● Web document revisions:

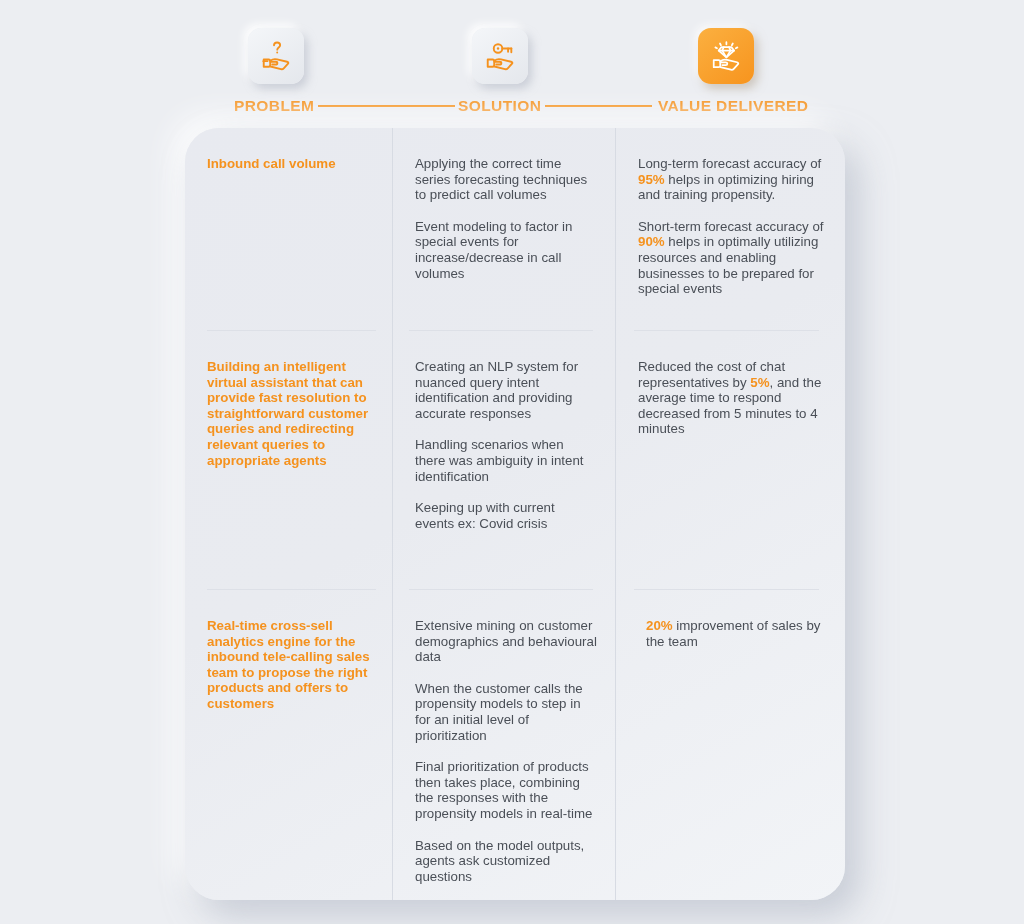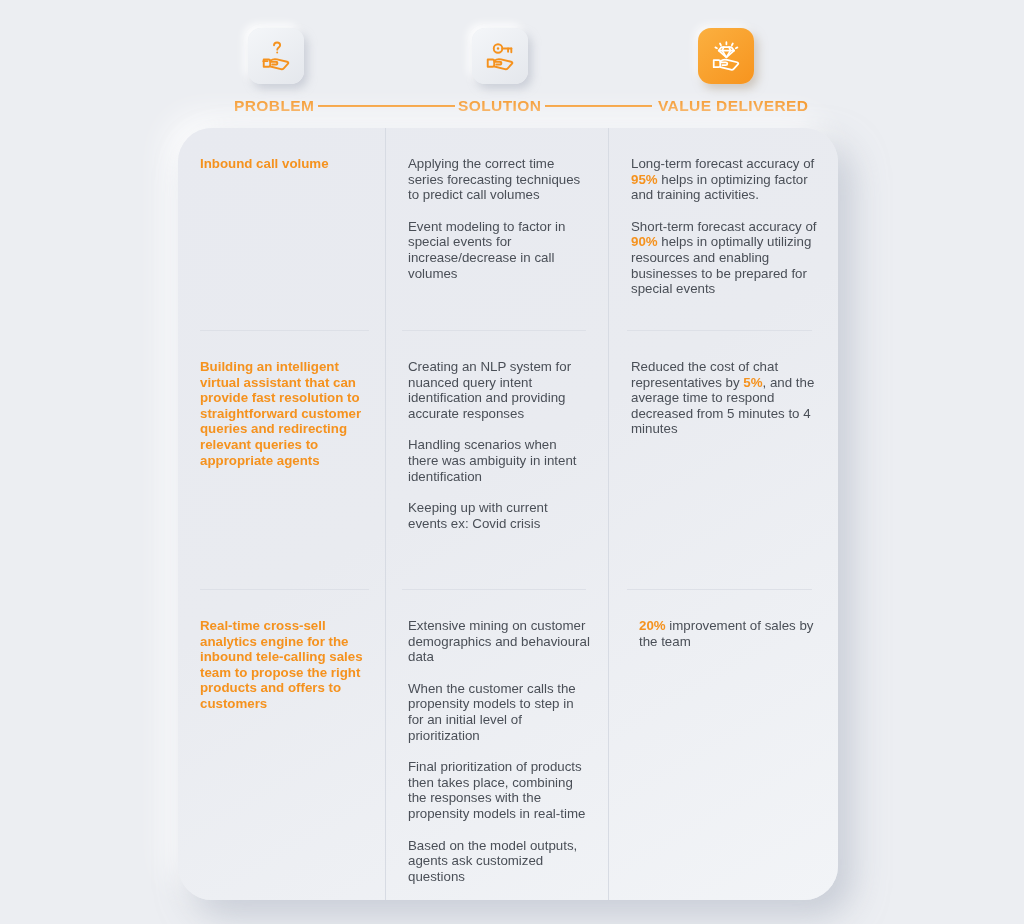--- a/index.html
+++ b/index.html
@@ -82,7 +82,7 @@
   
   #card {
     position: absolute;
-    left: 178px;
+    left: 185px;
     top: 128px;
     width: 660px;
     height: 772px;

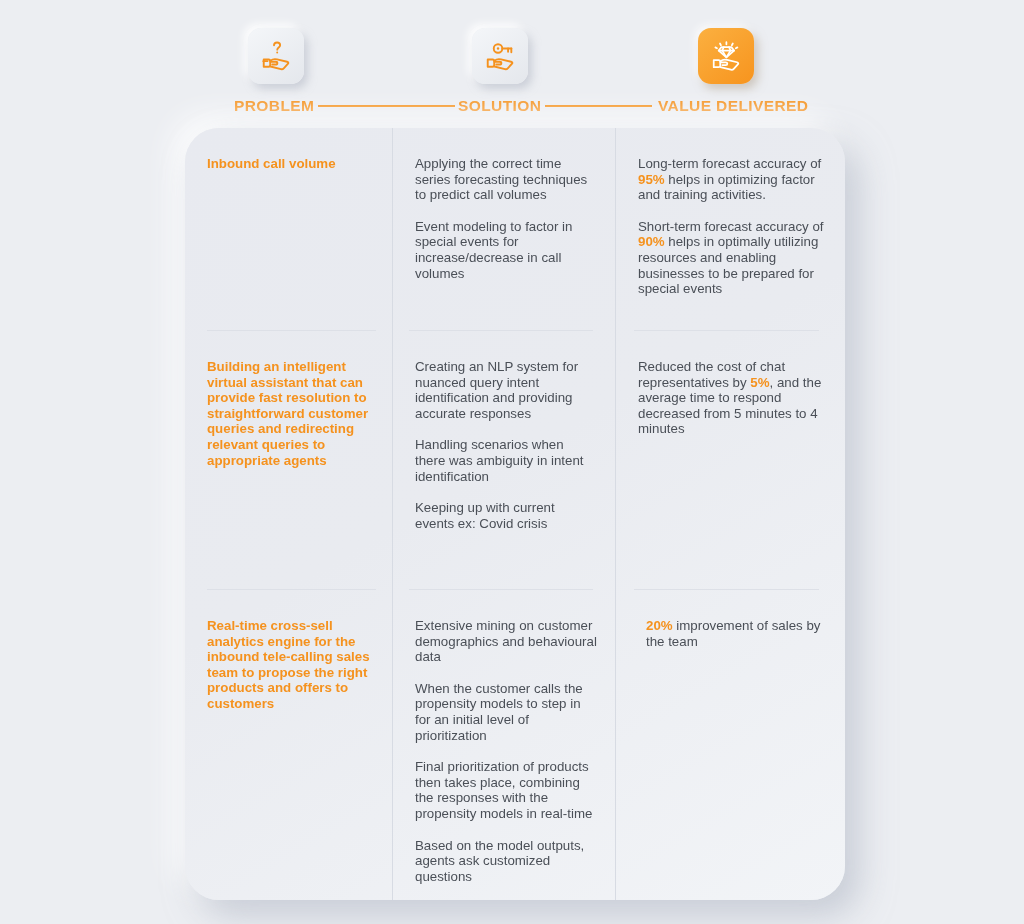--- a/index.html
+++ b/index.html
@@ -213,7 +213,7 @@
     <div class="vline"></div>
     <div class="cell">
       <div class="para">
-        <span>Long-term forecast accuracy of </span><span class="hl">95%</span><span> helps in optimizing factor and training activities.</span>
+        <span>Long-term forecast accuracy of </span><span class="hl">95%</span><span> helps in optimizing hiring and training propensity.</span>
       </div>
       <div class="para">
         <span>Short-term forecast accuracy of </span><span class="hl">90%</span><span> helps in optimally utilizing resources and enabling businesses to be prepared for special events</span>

● Brief:
Write out every line above exactly, minus images.

● Answer to the problem:
--- a/index.html
+++ b/index.html
@@ -82,7 +82,7 @@
   
   #card {
     position: absolute;
-    left: 178px;
+    left: 185px;
     top: 128px;
     width: 660px;
     height: 772px;

--- a/index.html
+++ b/index.html
@@ -213,7 +213,7 @@
     <div class="vline"></div>
     <div class="cell">
       <div class="para">
-        <span>Long-term forecast accuracy of </span><span class="hl">95%</span><span> helps in optimizing factor and training activities.</span>
+        <span>Long-term forecast accuracy of </span><span class="hl">95%</span><span> helps in optimizing hiring and training propensity.</span>
       </div>
       <div class="para">
         <span>Short-term forecast accuracy of </span><span class="hl">90%</span><span> helps in optimally utilizing resources and enabling businesses to be prepared for special events</span>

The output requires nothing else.